- TASK DIRECTIONS: Your answer must be an exact copy of the listing.
────────────────────────────────────────
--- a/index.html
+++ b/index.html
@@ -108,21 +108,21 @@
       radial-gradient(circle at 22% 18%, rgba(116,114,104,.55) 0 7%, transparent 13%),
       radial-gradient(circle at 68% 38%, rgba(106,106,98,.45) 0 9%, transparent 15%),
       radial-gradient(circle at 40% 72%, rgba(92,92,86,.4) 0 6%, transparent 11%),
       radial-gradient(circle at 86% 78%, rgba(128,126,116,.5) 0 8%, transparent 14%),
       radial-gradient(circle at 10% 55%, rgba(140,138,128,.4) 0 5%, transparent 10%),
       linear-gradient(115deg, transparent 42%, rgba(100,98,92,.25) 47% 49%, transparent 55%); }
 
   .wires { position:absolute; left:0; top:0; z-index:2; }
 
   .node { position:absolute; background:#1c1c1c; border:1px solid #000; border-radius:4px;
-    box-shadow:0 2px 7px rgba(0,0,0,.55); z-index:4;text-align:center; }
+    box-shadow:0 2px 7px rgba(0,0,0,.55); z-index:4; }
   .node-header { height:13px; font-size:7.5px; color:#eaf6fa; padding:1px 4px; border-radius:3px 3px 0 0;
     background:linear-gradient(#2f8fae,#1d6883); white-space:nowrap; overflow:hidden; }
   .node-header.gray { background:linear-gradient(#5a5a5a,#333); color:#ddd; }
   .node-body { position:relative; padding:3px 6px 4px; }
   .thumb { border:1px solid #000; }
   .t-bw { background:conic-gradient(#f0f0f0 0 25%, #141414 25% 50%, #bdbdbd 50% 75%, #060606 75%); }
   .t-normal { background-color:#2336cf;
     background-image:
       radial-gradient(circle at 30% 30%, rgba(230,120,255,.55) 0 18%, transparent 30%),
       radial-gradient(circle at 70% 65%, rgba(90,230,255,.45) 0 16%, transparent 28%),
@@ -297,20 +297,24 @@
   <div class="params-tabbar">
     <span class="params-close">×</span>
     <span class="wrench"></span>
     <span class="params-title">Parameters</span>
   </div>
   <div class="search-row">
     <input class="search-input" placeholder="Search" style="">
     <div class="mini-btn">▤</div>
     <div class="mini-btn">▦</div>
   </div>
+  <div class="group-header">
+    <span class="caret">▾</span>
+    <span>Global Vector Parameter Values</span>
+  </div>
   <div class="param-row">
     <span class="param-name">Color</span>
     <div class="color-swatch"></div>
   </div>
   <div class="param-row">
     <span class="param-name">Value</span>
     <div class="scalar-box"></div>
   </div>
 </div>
────────────────────────────────────────
- YOUR RESPONSE:
--- a/index.html
+++ b/index.html
@@ -108,21 +108,21 @@
       radial-gradient(circle at 22% 18%, rgba(116,114,104,.55) 0 7%, transparent 13%),
       radial-gradient(circle at 68% 38%, rgba(106,106,98,.45) 0 9%, transparent 15%),
       radial-gradient(circle at 40% 72%, rgba(92,92,86,.4) 0 6%, transparent 11%),
       radial-gradient(circle at 86% 78%, rgba(128,126,116,.5) 0 8%, transparent 14%),
       radial-gradient(circle at 10% 55%, rgba(140,138,128,.4) 0 5%, transparent 10%),
       linear-gradient(115deg, transparent 42%, rgba(100,98,92,.25) 47% 49%, transparent 55%); }
 
   .wires { position:absolute; left:0; top:0; z-index:2; }
 
   .node { position:absolute; background:#1c1c1c; border:1px solid #000; border-radius:4px;
-    box-shadow:0 2px 7px rgba(0,0,0,.55); z-index:4;text-align:center; }
+    box-shadow:0 2px 7px rgba(0,0,0,.55); z-index:4; }
   .node-header { height:13px; font-size:7.5px; color:#eaf6fa; padding:1px 4px; border-radius:3px 3px 0 0;
     background:linear-gradient(#2f8fae,#1d6883); white-space:nowrap; overflow:hidden; }
   .node-header.gray { background:linear-gradient(#5a5a5a,#333); color:#ddd; }
   .node-body { position:relative; padding:3px 6px 4px; }
   .thumb { border:1px solid #000; }
   .t-bw { background:conic-gradient(#f0f0f0 0 25%, #141414 25% 50%, #bdbdbd 50% 75%, #060606 75%); }
   .t-normal { background-color:#2336cf;
     background-image:
       radial-gradient(circle at 30% 30%, rgba(230,120,255,.55) 0 18%, transparent 30%),
       radial-gradient(circle at 70% 65%, rgba(90,230,255,.45) 0 16%, transparent 28%),
@@ -297,20 +297,24 @@
   <div class="params-tabbar">
     <span class="params-close">×</span>
     <span class="wrench"></span>
     <span class="params-title">Parameters</span>
   </div>
   <div class="search-row">
     <input class="search-input" placeholder="Search" style="">
     <div class="mini-btn">▤</div>
     <div class="mini-btn">▦</div>
   </div>
+  <div class="group-header">
+    <span class="caret">▾</span>
+    <span>Global Vector Parameter Values</span>
+  </div>
   <div class="param-row">
     <span class="param-name">Color</span>
     <div class="color-swatch"></div>
   </div>
   <div class="param-row">
     <span class="param-name">Value</span>
     <div class="scalar-box"></div>
   </div>
 </div>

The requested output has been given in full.